All adapters must implement search, enrich, normalize, and health callbacks.

"""


@type query :: String.t() | map()

@type result :: {:ok, list(map())} | {:error, term()}

@type health :: :healthy | :degraded | :unavailable


@callback search(query(), keyword()) :: result()
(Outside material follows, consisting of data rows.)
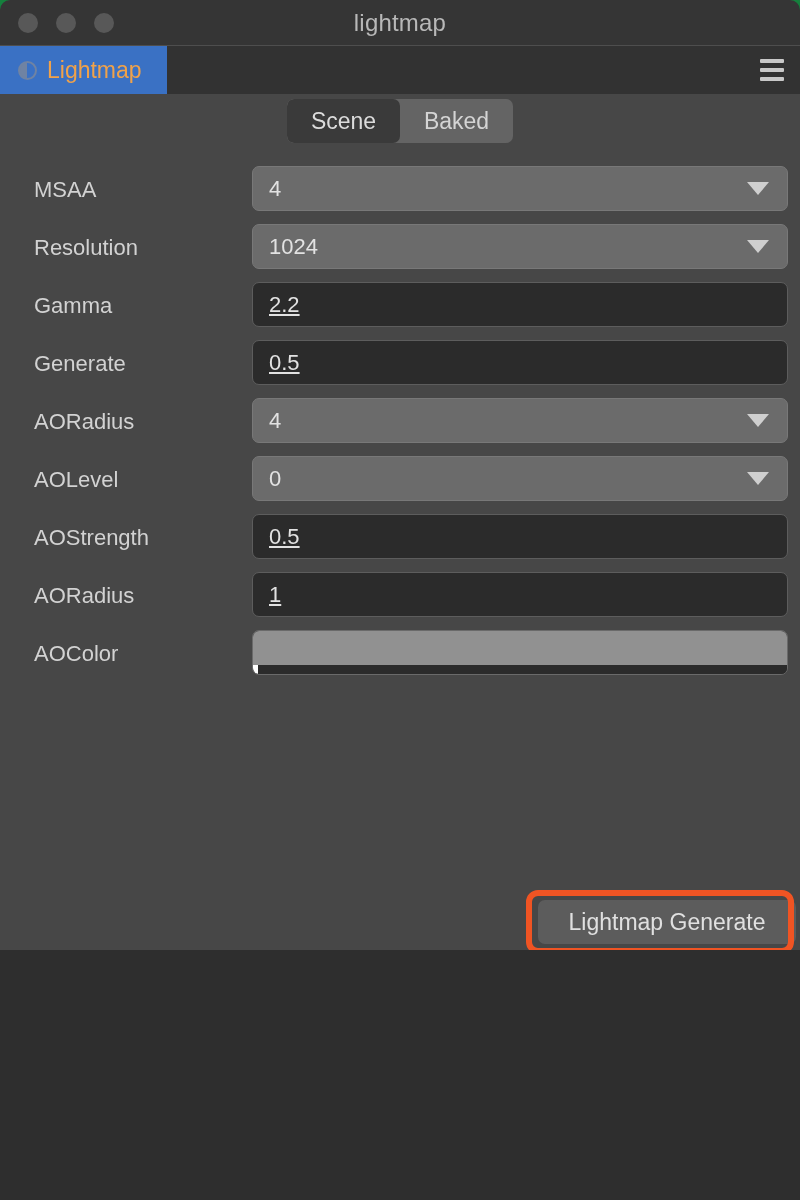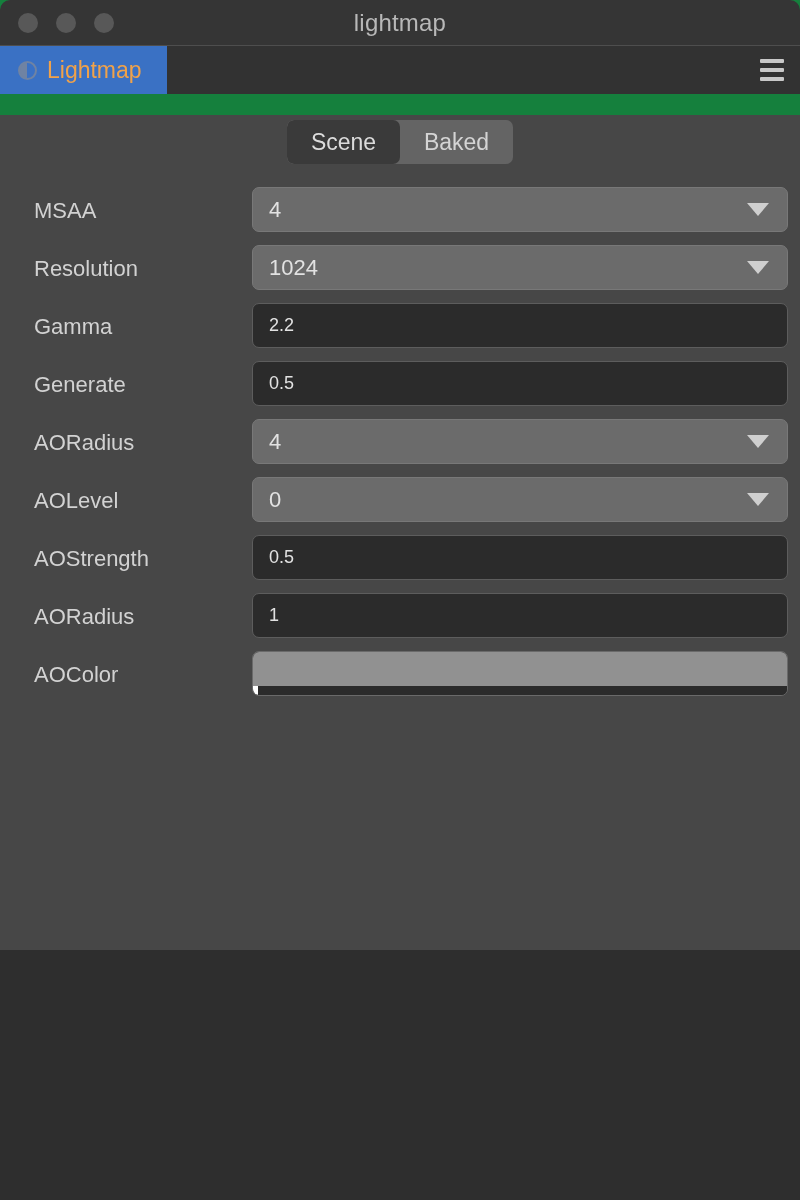--- a/index.html
+++ b/index.html
@@ -50,21 +50,20 @@
     width:56px; display:flex; flex-direction:column;
     justify-content:center; align-items:center; gap:5px;
     cursor:pointer;
   }
   .hamburger span { display:block; width:24px; height:4px; background:#c8c8c8; border-radius:1px; }
 
   
   .panel {
     position:absolute; left:0; top:94px; width:800px; height:856px;
     background:#474747;
-    margin-top:21px;
   }
 
   
   .segmented {
     position:absolute; left:287px; top:5px;
     width:226px; height:44px;
     background:#646464; border-radius:7px;
     display:flex; overflow:hidden;
   }
   .seg {
@@ -94,21 +93,21 @@
   .caret {
     width:0; height:0; margin-right:18px;
     border-left:11px solid transparent; border-right:11px solid transparent;
     border-top:13px solid #cfcfcf;
   }
 
   .field.input {
     background:#2b2b2b; border:1px solid #5d5d5d;
     display:flex; align-items:center; cursor:text;
   }
-  .field.input .val { font-size:18px; color:#e2e2e2; padding-left:16px; }
+  .field.input .val { font-size:22px; color:#e2e2e2; padding-left:16px;text-decoration:underline; }
 
   .field.color {
     background:#2b2b2b; border:1px solid #6a6a6a;
     overflow:hidden; cursor:pointer; display:flex; flex-direction:column;
   }
   .color-swatch { flex:1 1 auto; background:#919191; }
   .color-alpha { height:9px; background:#2b2b2b; position:relative; }
   .color-alpha::before {
     content:""; position:absolute; left:0; top:0; width:5px; height:9px; background:#ffffff;
   }
@@ -235,18 +234,22 @@
       <div class="row">
         <div class="row-label">AOColor</div>
         <div class="field color">
           <div class="color-swatch" style="background: rgb(145, 145, 145);"></div>
           <div class="color-alpha"></div>
         </div>
       </div>
 
     </div>
 
+    <div class="gen-wrap">
+      <div class="gen-button">Lightmap Generate</div>
+      <div class="gen-highlight"></div>
+    </div>
 
   </div>
 
   <div class="bottom"></div>
 
 </div>
 
 </body></html>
@callback enrich(map(), keyword()) :: {:ok, map()} | {:error, term()}

@callback normalize(map()) :: map()

@callback health_check() :: health()

end


The Shodan adapter implements this behaviour with a GenServer backing for connection pooling and rate limit tracking:



defmodule Prismatic.OSINT.Adapters.Shodan do

@moduledoc """

Shodan internet device search adapter.

Provides host lookup, search, and CVE correlation capabilities.

"""


use GenServer

@behaviour Prismatic.OSINT.Adapter


require Logger


@base_url "https://api.shodan.io"

@rate_limit_per_second 1

@banner_fields ~w(ip_str port transport product version os cpe vulns timestamp)


defstruct [:api_key, :last_request_at, requests_this_second: 0]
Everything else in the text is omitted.